Contrary to my initial perception of unprivileged LXC containers for a while, this does not mean that the container has to be owned by an unprivileged host user. That is only one possibility.
Owned by user or by root?
So unprivileged containers can be owned by a regular user or by root. If you’re like me, you probably want to take the most secured way: make a container owned by a user.
Well… I tried this way, but it’s not as good as you expect:
- There a lot more configuration
- Not all templates are compatible
- The
autostart
feature is not available
After one or two hours trying this way, I decided to take the other road, and that was much better.
Subordinate ids
So the container is own by root, but the users of the containers wont match the users of the host. In other words, a process ran with user id 0, from the point of view of the container, will actually be executed with a different user id in the host. And the same will also happen for other users of the container.
On the host machine, this new id range will not match with actual users. Instead, they’ll rely on subordinate user ids and group id, in short subuid
and subgid
.
Each user of the host can have one or more ranges of subordinate ids. They are defined in /etc/subuid
and /etc/subgid
.
Add subordinate ids to root
So to allow root to run an unpriviliged container, we first need to add a subordinate id range.
Edit /etc/subuid
and add the following line:
root:1000000:65536
Do the same with /etc/subgid
This will allow root to used 65536 new user and group ids, from 1000000 to 1065536.
As far as I know, it’s not possible to add comments in these files.
Create the LXC container
Here, nothing changed compared to the privileged container:
sudo lxc-create -n jeedom1 -- -d ubuntu -r vivid -a amd64
Edit container’s configuration
We now arrive to the critical part of this tutorial: we need to tell LXC that we want to map the users of the container to the subordinate ids we’ve just defined.
Edit /var/lib/lxc/jeedom1/config
:
# Map user and group ids
lxc.include = /usr/share/lxc/config/ubuntu.userns.conf
lxc.id_map = u 0 1000000 65536
lxc.id_map = g 0 1000000 65536
As you can see we added two lxc.id_map
instructions to map the user ids and the group ids.
We also added an lxc.include
instruction to enable user namespaces of the container template. If you use another template, you have to use another file, like centos.userns.conf
for instance.
Change the owner of rootfs/
If you try to start the container right now, it won’t work because it won’t be able to read its own filesystem (remember that the user id 0 of the container is mapped to the user if 1000000 of the host).
So we need to change the owner of the file system so that it matches the root user of the container.

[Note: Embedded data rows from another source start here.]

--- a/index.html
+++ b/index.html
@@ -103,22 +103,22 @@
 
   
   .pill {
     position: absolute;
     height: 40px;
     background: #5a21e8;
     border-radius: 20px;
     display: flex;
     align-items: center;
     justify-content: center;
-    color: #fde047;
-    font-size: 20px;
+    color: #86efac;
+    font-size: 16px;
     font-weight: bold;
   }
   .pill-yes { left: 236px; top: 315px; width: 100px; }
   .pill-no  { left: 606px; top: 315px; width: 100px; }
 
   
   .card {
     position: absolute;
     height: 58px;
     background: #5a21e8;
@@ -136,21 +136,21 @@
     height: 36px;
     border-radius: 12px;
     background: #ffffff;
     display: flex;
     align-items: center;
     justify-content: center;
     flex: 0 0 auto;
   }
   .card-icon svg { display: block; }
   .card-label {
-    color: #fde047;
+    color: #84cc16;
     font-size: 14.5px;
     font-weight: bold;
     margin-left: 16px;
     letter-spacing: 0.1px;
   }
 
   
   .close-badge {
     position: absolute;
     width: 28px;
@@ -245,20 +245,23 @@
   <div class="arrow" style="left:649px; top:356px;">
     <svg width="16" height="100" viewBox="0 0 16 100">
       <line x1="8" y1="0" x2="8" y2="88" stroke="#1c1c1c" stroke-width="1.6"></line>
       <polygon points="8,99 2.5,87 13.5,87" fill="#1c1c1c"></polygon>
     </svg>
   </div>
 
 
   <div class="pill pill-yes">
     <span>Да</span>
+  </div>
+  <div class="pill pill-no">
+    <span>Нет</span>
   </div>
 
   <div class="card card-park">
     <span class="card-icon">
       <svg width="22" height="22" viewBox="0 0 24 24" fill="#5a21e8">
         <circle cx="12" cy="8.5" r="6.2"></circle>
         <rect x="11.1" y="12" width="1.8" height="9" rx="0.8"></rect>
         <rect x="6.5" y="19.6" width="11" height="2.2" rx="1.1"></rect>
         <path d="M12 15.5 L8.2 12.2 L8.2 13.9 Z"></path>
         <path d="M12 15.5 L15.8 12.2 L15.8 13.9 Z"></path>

sudo chown -R 1000000:1000000 /var/lib/lxc/jeedom1/rootfs
We also make sure that this user can have access to this folder:
sudo chmod 755 /var/lib/lxc
sudo chmod 755 /var/lib/lxc/jeedom1
sudo chmod 640 /var/lib/lxc/jeedom1/config
sudo chmod 750 /var/lib/lxc/jeedom1/rootfs
Change the owner of devices
In my previous article, I showed how to use /dev/ttyACM0
from a privileged container. But our new container is not allowed to access to that device, we need to change the permission of the device:
Create the file /etc/udev/rules.d/99-zwave.rules
:
# 0658:0200 Sigma Designs, Inc.
SUBSYSTEM=="tty", ATTRS{idVendor}=="0658", ATTRS{idProduct}=="0200", \
SYMLINK+="zwave%n", OWNER="1000000", GROUP="1000020"
This rule is specific to the ZWave adapter I’m using, so you obviously need to update it to match your hardware.
The important part here are OWNER="1000000"
which means the device will be owned by the root user of the container, and GROUP="1000020"
which means the device group will be the dialout
group of the container.
To trigger the new rule, run:
sudo udevadm control --reload
sudo udevadm trigger
Start the container
Now that everything is ready, we can start the container as usual:
lxc-start -n jeedom1
You can now run ps
on the host and confirm that the processes of the container are executed by the user 1000000
.
Conclusion
This was more complicated than I expected but once you have all the information, you understand that everything makes sense.
The extra layer of security provided by user namespace is worth the effort. Whenever a remote code execution risk will be found (and yes, it will happen), you known that it’s going to be difficult for the hacker to get out of this jail.